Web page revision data
──────────

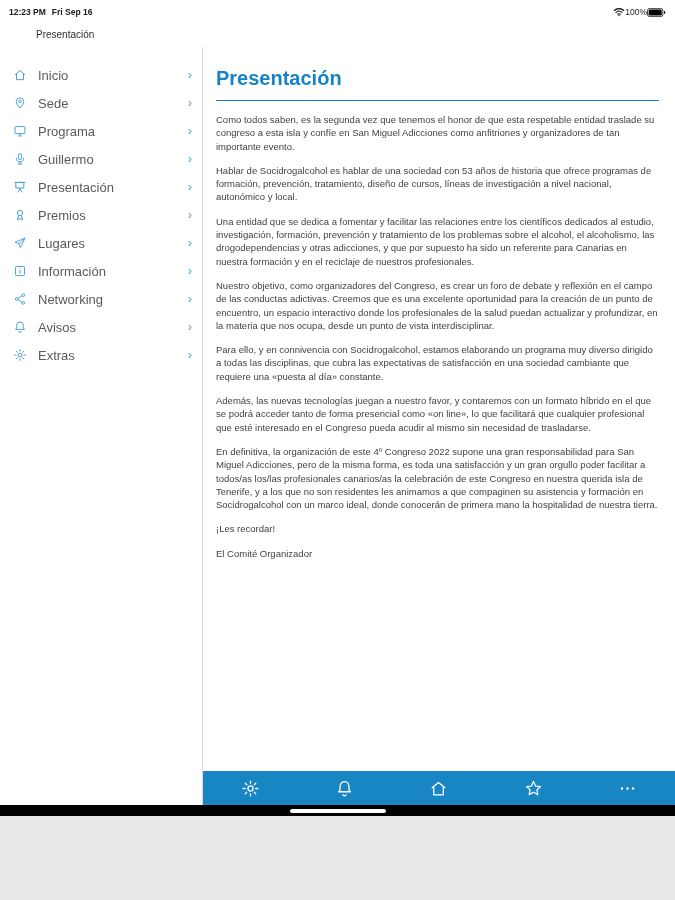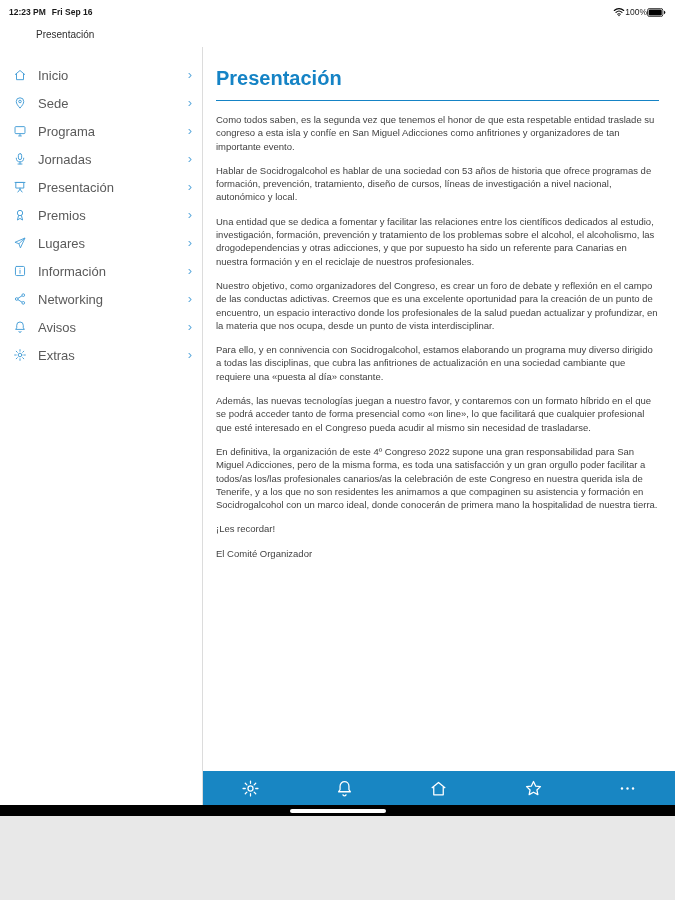"Jornadas" span.label { text: Jornadas -> Guillermo }
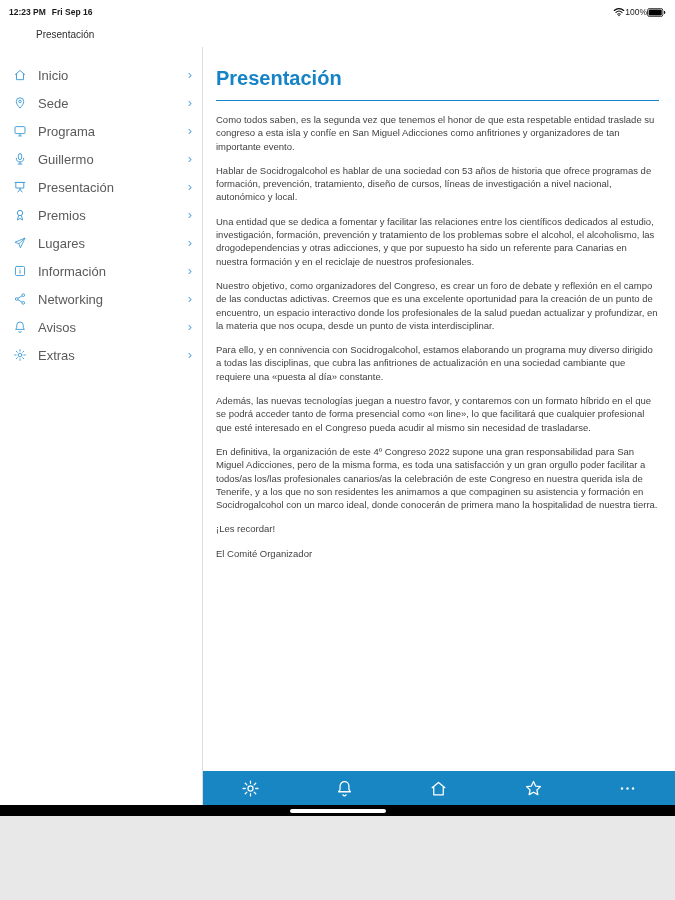"Para ello, y en connivencia" p { text: anfitriones de actualización -> expectativas de satisfacción }
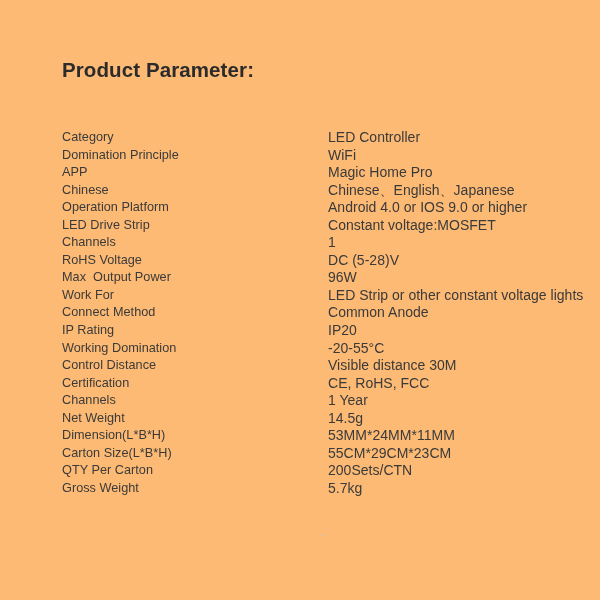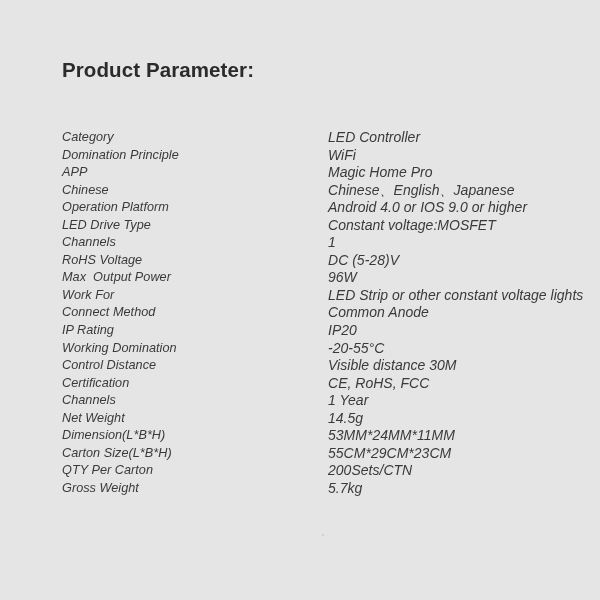"Product Parameter:" .page { background: #e5e5e5 -> #fdba74 }
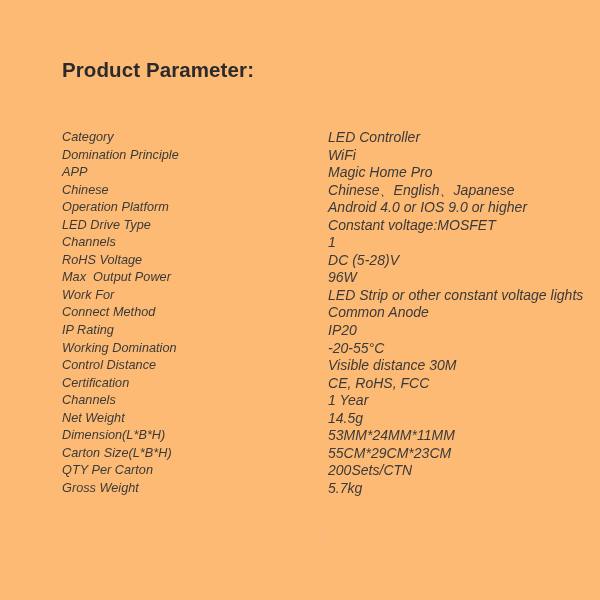"Category" .spec-row { font-style: italic -> none }
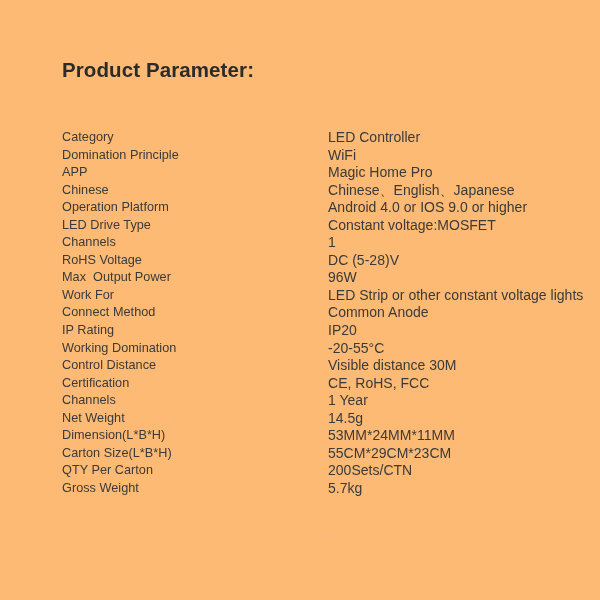"LED Drive Type" div.spec-label { text: Type -> Strip }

──────────

What this task involves — Only the records themselves, retyped exactly, belong in the answer; please leave all images behind.

Written solution —
"Jornadas" span.label { text: Jornadas -> Guillermo }
"Para ello, y en connivencia" p { text: anfitriones de actualización -> expectativas de satisfacción }
"Product Parameter:" .page { background: #e5e5e5 -> #fdba74 }
"Category" .spec-row { font-style: italic -> none }
"LED Drive Type" div.spec-label { text: Type -> Strip }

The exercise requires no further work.